> [PROBLEM REQUIREMENTS]:
Give the data a second time, exactly and in full.

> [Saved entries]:
####

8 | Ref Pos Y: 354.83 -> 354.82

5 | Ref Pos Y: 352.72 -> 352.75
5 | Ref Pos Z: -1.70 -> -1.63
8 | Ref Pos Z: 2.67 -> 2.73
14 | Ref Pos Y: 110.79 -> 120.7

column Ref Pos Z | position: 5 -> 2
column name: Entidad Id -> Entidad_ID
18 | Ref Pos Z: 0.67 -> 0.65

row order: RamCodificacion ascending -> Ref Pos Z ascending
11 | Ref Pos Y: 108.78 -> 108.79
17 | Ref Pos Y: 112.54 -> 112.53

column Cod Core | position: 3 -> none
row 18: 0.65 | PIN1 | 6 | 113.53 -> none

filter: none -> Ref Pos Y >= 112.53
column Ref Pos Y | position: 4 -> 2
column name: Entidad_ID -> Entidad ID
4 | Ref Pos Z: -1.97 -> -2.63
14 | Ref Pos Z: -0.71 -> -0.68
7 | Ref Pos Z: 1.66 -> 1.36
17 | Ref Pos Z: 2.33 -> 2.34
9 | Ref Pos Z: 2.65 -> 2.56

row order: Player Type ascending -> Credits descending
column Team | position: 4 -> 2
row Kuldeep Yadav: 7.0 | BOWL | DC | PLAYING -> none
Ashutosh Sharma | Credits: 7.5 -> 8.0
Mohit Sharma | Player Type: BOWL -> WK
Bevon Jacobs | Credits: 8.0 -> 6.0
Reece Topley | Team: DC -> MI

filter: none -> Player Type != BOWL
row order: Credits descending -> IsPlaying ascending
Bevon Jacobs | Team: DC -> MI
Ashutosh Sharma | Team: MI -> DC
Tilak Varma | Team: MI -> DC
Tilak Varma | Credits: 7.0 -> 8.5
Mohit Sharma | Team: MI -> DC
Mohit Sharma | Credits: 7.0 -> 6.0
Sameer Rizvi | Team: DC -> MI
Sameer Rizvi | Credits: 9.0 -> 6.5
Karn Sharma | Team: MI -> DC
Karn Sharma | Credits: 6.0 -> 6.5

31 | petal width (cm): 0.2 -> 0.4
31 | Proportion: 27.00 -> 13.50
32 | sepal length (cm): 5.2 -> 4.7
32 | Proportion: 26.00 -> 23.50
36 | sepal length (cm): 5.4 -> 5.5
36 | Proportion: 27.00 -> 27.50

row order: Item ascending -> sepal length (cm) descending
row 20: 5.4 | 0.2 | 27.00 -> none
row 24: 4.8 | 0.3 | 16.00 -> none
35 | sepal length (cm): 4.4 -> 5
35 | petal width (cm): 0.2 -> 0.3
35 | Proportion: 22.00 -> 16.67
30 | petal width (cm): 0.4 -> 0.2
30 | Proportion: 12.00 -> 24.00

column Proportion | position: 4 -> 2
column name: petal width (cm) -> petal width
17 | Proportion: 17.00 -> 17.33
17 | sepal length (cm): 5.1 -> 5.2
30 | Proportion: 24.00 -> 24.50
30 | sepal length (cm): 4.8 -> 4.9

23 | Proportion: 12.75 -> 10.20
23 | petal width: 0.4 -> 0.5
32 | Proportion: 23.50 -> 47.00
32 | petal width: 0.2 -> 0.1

####

> [RESPONSE TO THE EXERCISE]:
8 | Ref Pos Y: 354.83 -> 354.82

5 | Ref Pos Y: 352.72 -> 352.75
5 | Ref Pos Z: -1.70 -> -1.63
8 | Ref Pos Z: 2.67 -> 2.73
14 | Ref Pos Y: 110.79 -> 120.7

column Ref Pos Z | position: 5 -> 2
column name: Entidad Id -> Entidad_ID
18 | Ref Pos Z: 0.67 -> 0.65

row order: RamCodificacion ascending -> Ref Pos Z ascending
11 | Ref Pos Y: 108.78 -> 108.79
17 | Ref Pos Y: 112.54 -> 112.53

column Cod Core | position: 3 -> none
row 18: 0.65 | PIN1 | 6 | 113.53 -> none

filter: none -> Ref Pos Y >= 112.53
column Ref Pos Y | position: 4 -> 2
column name: Entidad_ID -> Entidad ID
4 | Ref Pos Z: -1.97 -> -2.63
14 | Ref Pos Z: -0.71 -> -0.68
7 | Ref Pos Z: 1.66 -> 1.36
17 | Ref Pos Z: 2.33 -> 2.34
9 | Ref Pos Z: 2.65 -> 2.56

row order: Player Type ascending -> Credits descending
column Team | position: 4 -> 2
row Kuldeep Yadav: 7.0 | BOWL | DC | PLAYING -> none
Ashutosh Sharma | Credits: 7.5 -> 8.0
Mohit Sharma | Player Type: BOWL -> WK
Bevon Jacobs | Credits: 8.0 -> 6.0
Reece Topley | Team: DC -> MI

filter: none -> Player Type != BOWL
row order: Credits descending -> IsPlaying ascending
Bevon Jacobs | Team: DC -> MI
Ashutosh Sharma | Team: MI -> DC
Tilak Varma | Team: MI -> DC
Tilak Varma | Credits: 7.0 -> 8.5
Mohit Sharma | Team: MI -> DC
Mohit Sharma | Credits: 7.0 -> 6.0
Sameer Rizvi | Team: DC -> MI
Sameer Rizvi | Credits: 9.0 -> 6.5
Karn Sharma | Team: MI -> DC
Karn Sharma | Credits: 6.0 -> 6.5

31 | petal width (cm): 0.2 -> 0.4
31 | Proportion: 27.00 -> 13.50
32 | sepal length (cm): 5.2 -> 4.7
32 | Proportion: 26.00 -> 23.50
36 | sepal length (cm): 5.4 -> 5.5
36 | Proportion: 27.00 -> 27.50

row order: Item ascending -> sepal length (cm) descending
row 20: 5.4 | 0.2 | 27.00 -> none
row 24: 4.8 | 0.3 | 16.00 -> none
35 | sepal length (cm): 4.4 -> 5
35 | petal width (cm): 0.2 -> 0.3
35 | Proportion: 22.00 -> 16.67
30 | petal width (cm): 0.4 -> 0.2
30 | Proportion: 12.00 -> 24.00

column Proportion | position: 4 -> 2
column name: petal width (cm) -> petal width
17 | Proportion: 17.00 -> 17.33
17 | sepal length (cm): 5.1 -> 5.2
30 | Proportion: 24.00 -> 24.50
30 | sepal length (cm): 4.8 -> 4.9

23 | Proportion: 12.75 -> 10.20
23 | petal width: 0.4 -> 0.5
32 | Proportion: 23.50 -> 47.00
32 | petal width: 0.2 -> 0.1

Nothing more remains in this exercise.